WHAT TO PRODUCE → Print each record below precisely, with every picture left out of the copy.

Stored data entries →
------------------------------------------------------------------------

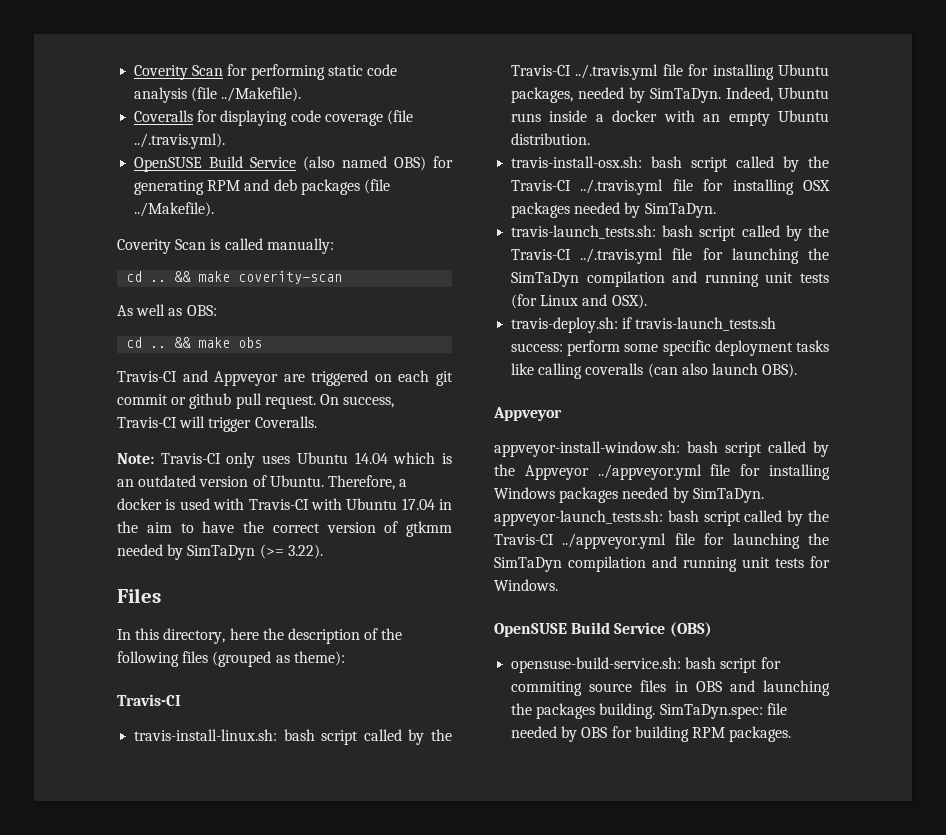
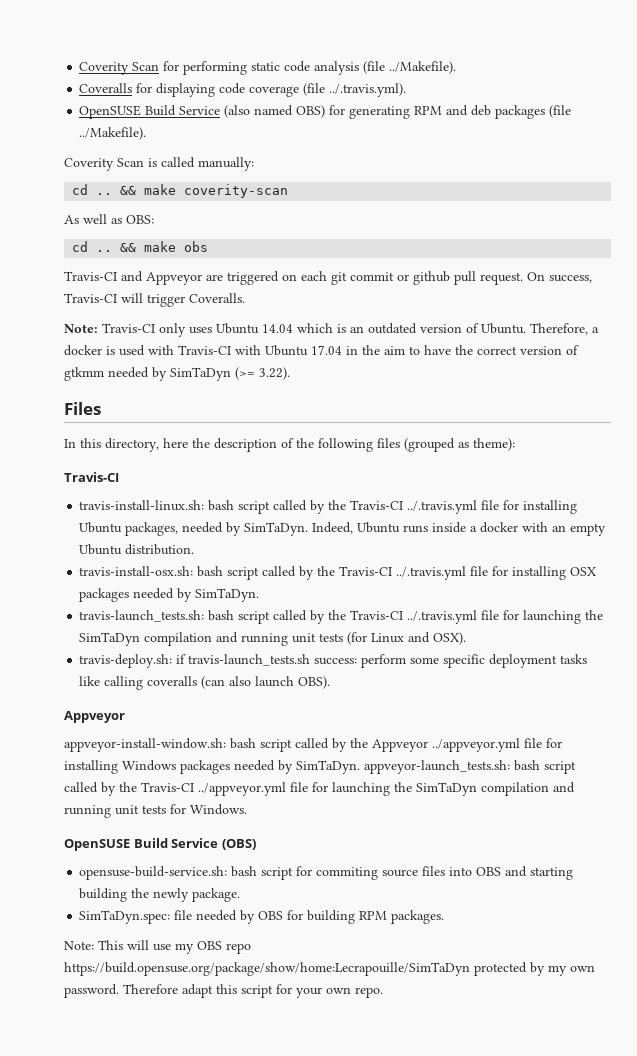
[674,681,688,692] in -> [449,867,473,876] into
[763,680,830,696] [511,703,656,719] launching the packages building. -> [530,867,574,880] [79,888,241,902] starting building the newly package. //
(792, 734) none -> [64,940,251,954] [64,962,595,976] [64,984,383,998] // Note: This will use my OBS repo https://build.opensuse.org/package/show/home:Lecrapouille/SimTaDyn protected by my own password. Therefore adapt this script for your own repo.

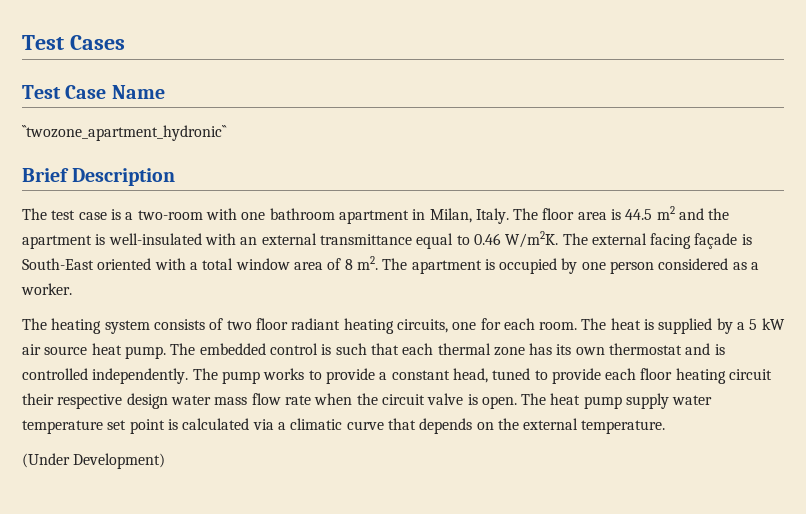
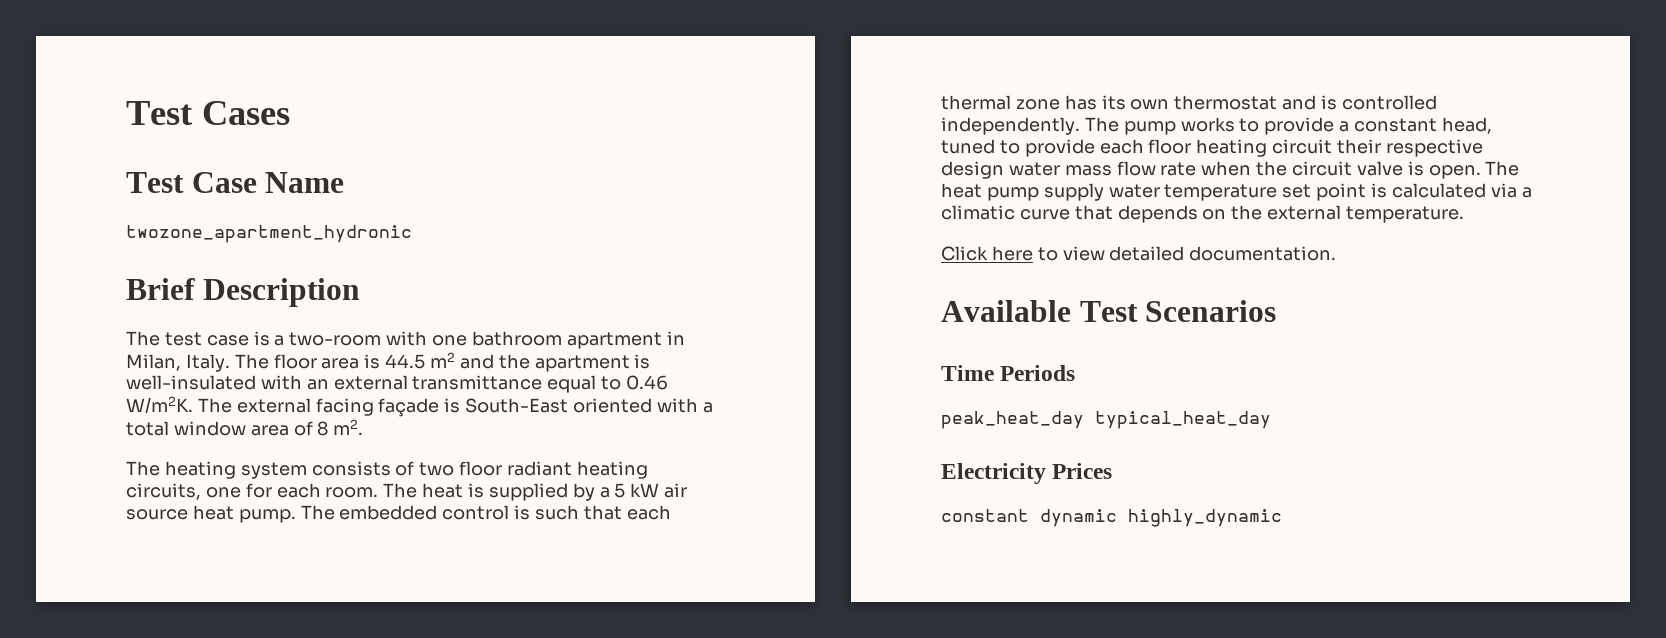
[22,125,227,141] ``twozone_apartment_hydronic`` -> [126,225,412,243] twozone_apartment_hydronic
[382,258,760,274] [21,283,72,295] The apartment is occupied by one person considered as a worker. -> (364, 427) none
[22,453,166,469] (Under Development) -> [941,246,1337,261] [941,300,1277,322] [941,365,1076,381] [941,411,1271,429] [941,463,1113,484] [941,509,1282,527] Click here to view detailed documentation. // Available Test Scenarios // Time Periods // peak_heat_day typical_heat_day // Electricity Prices // constant dynamic highly_dynamic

------------------------------------------------------------------------

WRITTEN REPLY →
[674,681,688,692] in -> [449,867,473,876] into
[763,680,830,696] [511,703,656,719] launching the packages building. -> [530,867,574,880] [79,888,241,902] starting building the newly package. //
(792, 734) none -> [64,940,251,954] [64,962,595,976] [64,984,383,998] // Note: This will use my OBS repo https://build.opensuse.org/package/show/home:Lecrapouille/SimTaDyn protected by my own password. Therefore adapt this script for your own repo.

[22,125,227,141] ``twozone_apartment_hydronic`` -> [126,225,412,243] twozone_apartment_hydronic
[382,258,760,274] [21,283,72,295] The apartment is occupied by one person considered as a worker. -> (364, 427) none
[22,453,166,469] (Under Development) -> [941,246,1337,261] [941,300,1277,322] [941,365,1076,381] [941,411,1271,429] [941,463,1113,484] [941,509,1282,527] Click here to view detailed documentation. // Available Test Scenarios // Time Periods // peak_heat_day typical_heat_day // Electricity Prices // constant dynamic highly_dynamic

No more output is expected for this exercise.